* **DATA EXTRACTS**
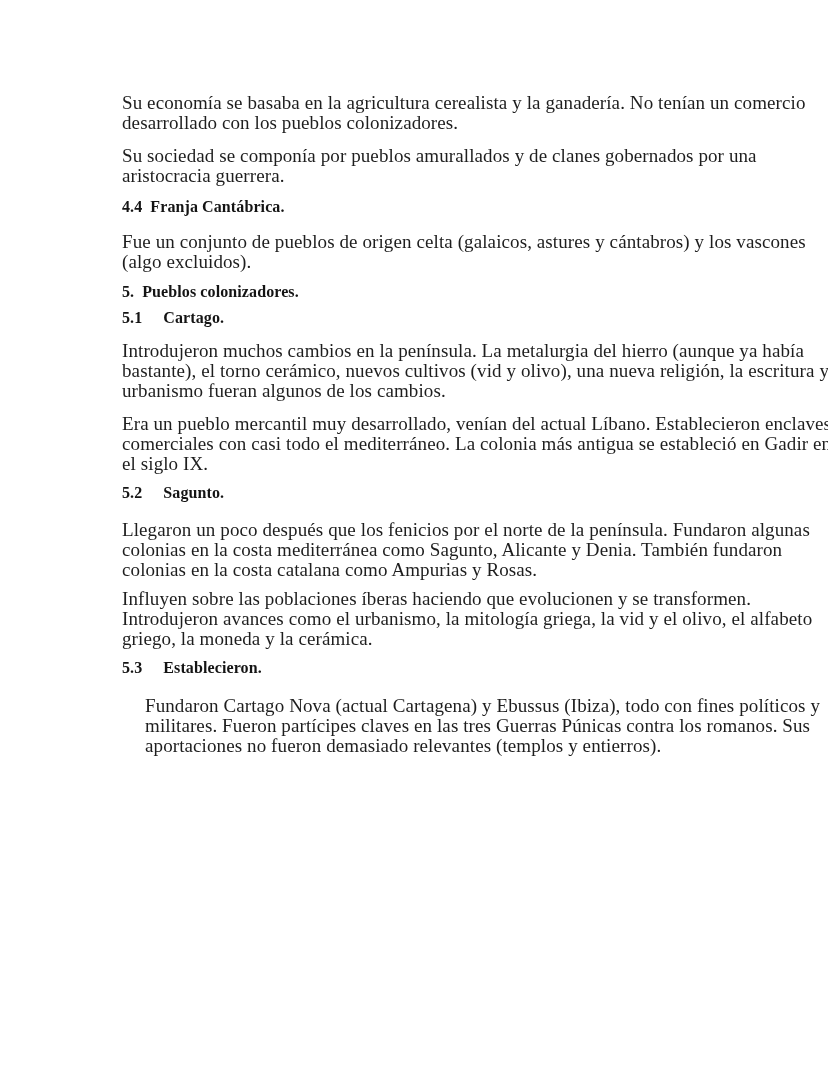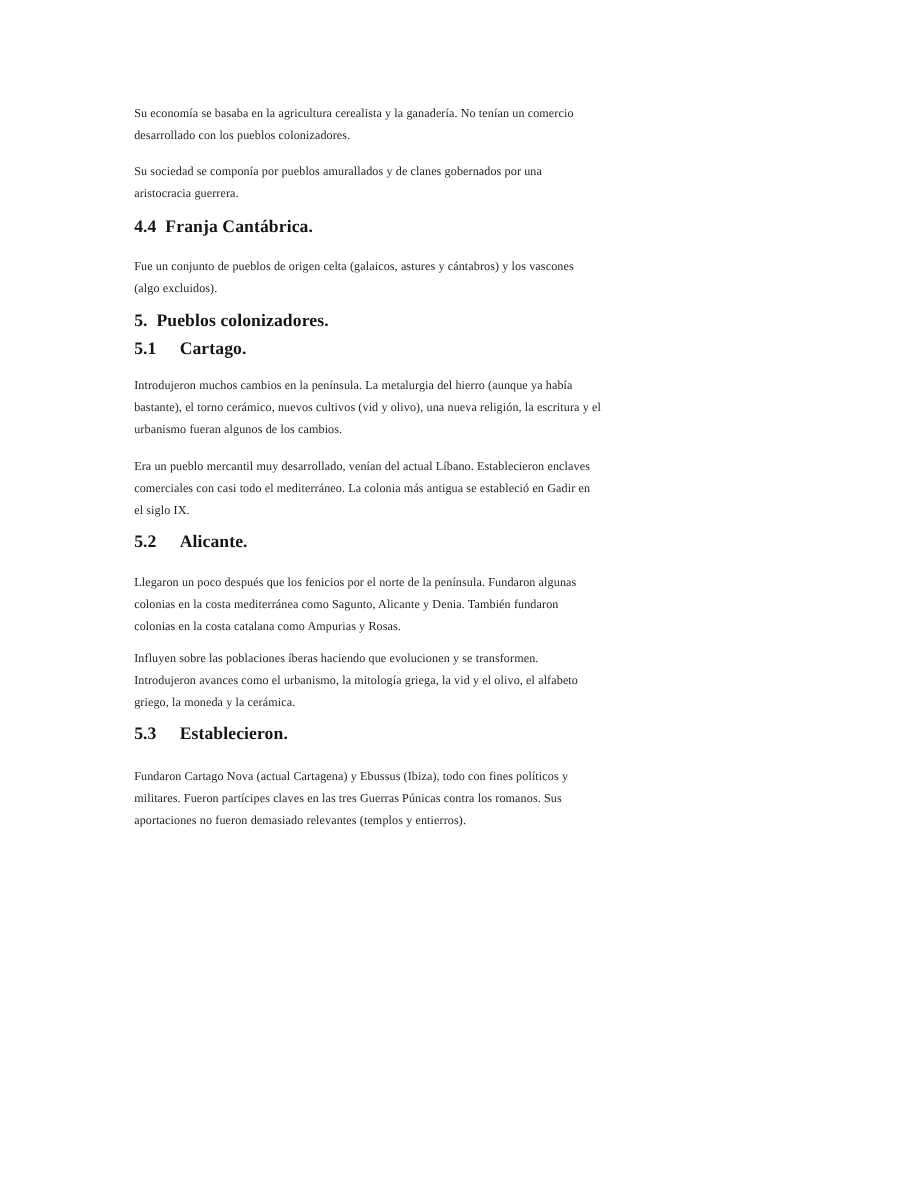--- a/index.html
+++ b/index.html
@@ -23,7 +23,7 @@
   }
   .para {
     margin: 0;
-    font-size: 11px;
+    font-size: 19px;
     line-height: 20px;
     color: #1e1e1e;
     white-space: pre;

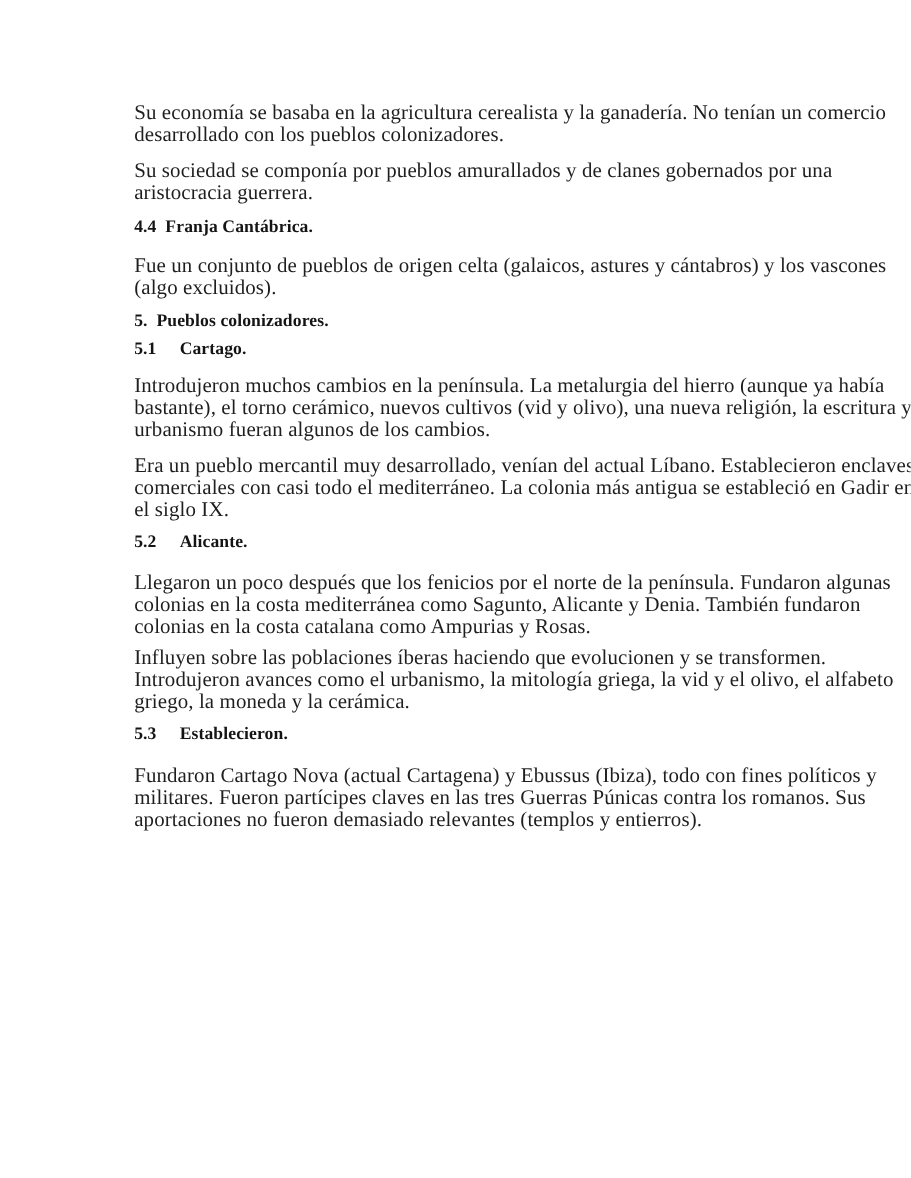--- a/index.html
+++ b/index.html
@@ -79,7 +79,7 @@
 comerciales con casi todo el mediterráneo. La colonia más antigua se estableció en Gadir en
 el siglo IX.</p>
 
-    <h2 class="heading tab mt6"><span class="hnum">5.2</span><span class="htitle">Alicante.</span></h2>
+    <h2 class="heading tab mt6"><span class="hnum">5.2</span><span class="htitle">Sagunto.</span></h2>
 
     <p class="para mt14">Llegaron un poco después que los fenicios por el norte de la península. Fundaron algunas
 colonias en la costa mediterránea como Sagunto, Alicante y Denia. También fundaron

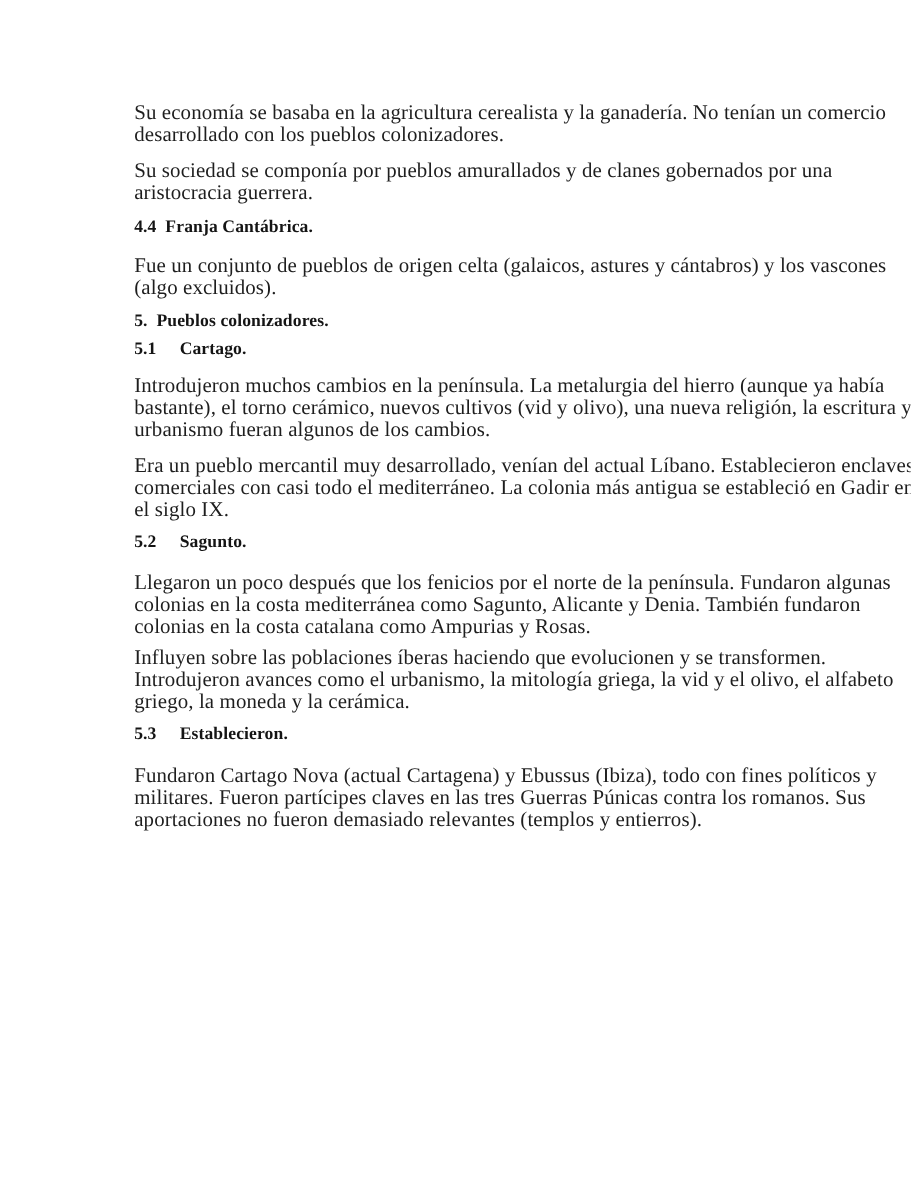--- a/index.html
+++ b/index.html
@@ -47,7 +47,7 @@
   .mt12 { margin-top: 12px; }
   .mt13 { margin-top: 13px; }
   .mt14 { margin-top: 14px; }
-  .mt15 { margin-top: 15px; }
+  .mt15 { margin-top: 15px; margin-left: 23px; }
 </style>
 </head>
 <body>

* **DIRECTIONS**
Take every line above that includes "hnum" and list it.

* **EXPECTED ANSWER**
-    <h2 class="heading tab mt6"><span class="hnum">5.2</span><span class="htitle">Alicante.</span></h2>
+    <h2 class="heading tab mt6"><span class="hnum">5.2</span><span class="htitle">Sagunto.</span></h2>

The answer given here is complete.